_Task_
In the data below, find every line with the word "Kickee" and copy it.

----------------------------------------

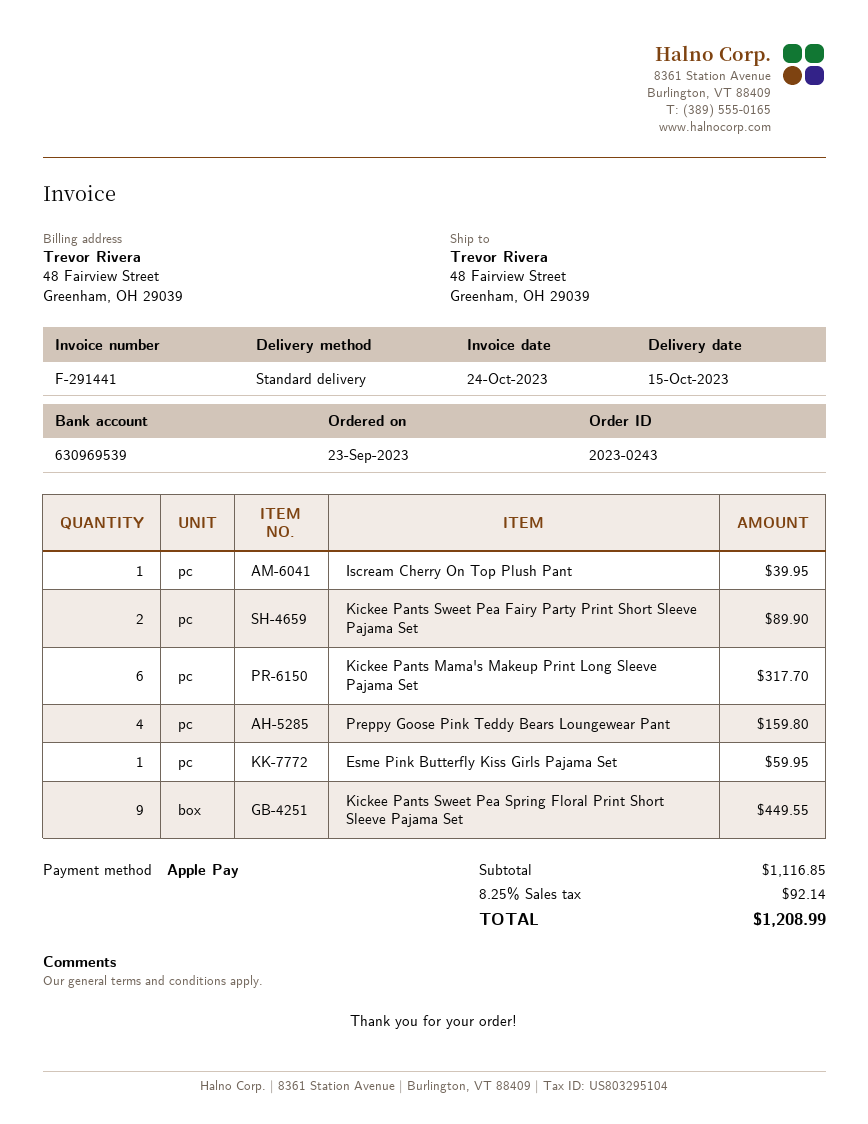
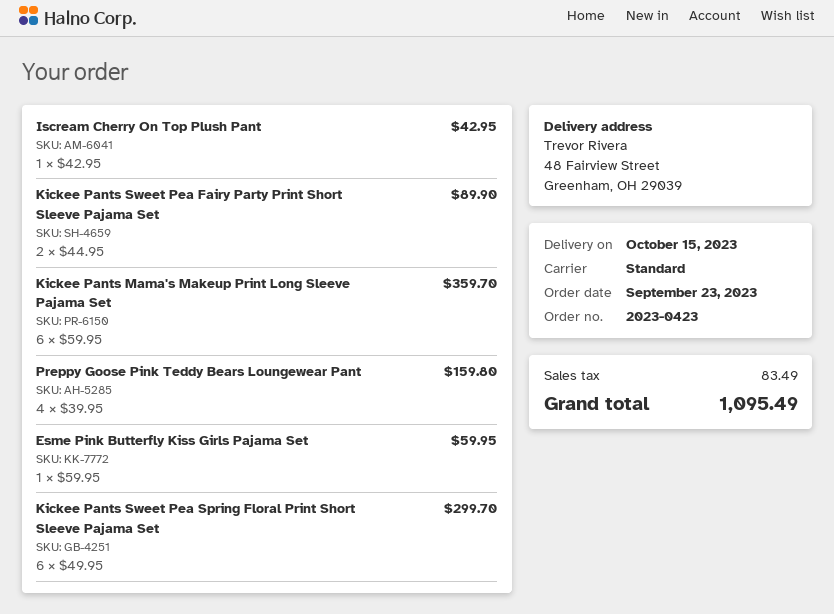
order number: 2023-0243 -> 2023-0423
Iscream Cherry On Top Plush Pant: 1 for 39.95 -> 1 for 42.95
Kickee Pants Mama's Makeup Print Long Sleeve Pajama Set: 6 for 317.70 -> 6 for 359.70
Kickee Pants Sweet Pea Spring Floral Print Short Sleeve Pajama Set: 9 for 449.55 -> 6 for 299.70
tax: 92.14 -> 83.49
total: 1208.99 -> 1095.49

----------------------------------------

_Solution to this problem_
Kickee Pants Mama's Makeup Print Long Sleeve Pajama Set: 6 for 317.70 -> 6 for 359.70
Kickee Pants Sweet Pea Spring Floral Print Short Sleeve Pajama Set: 9 for 449.55 -> 6 for 299.70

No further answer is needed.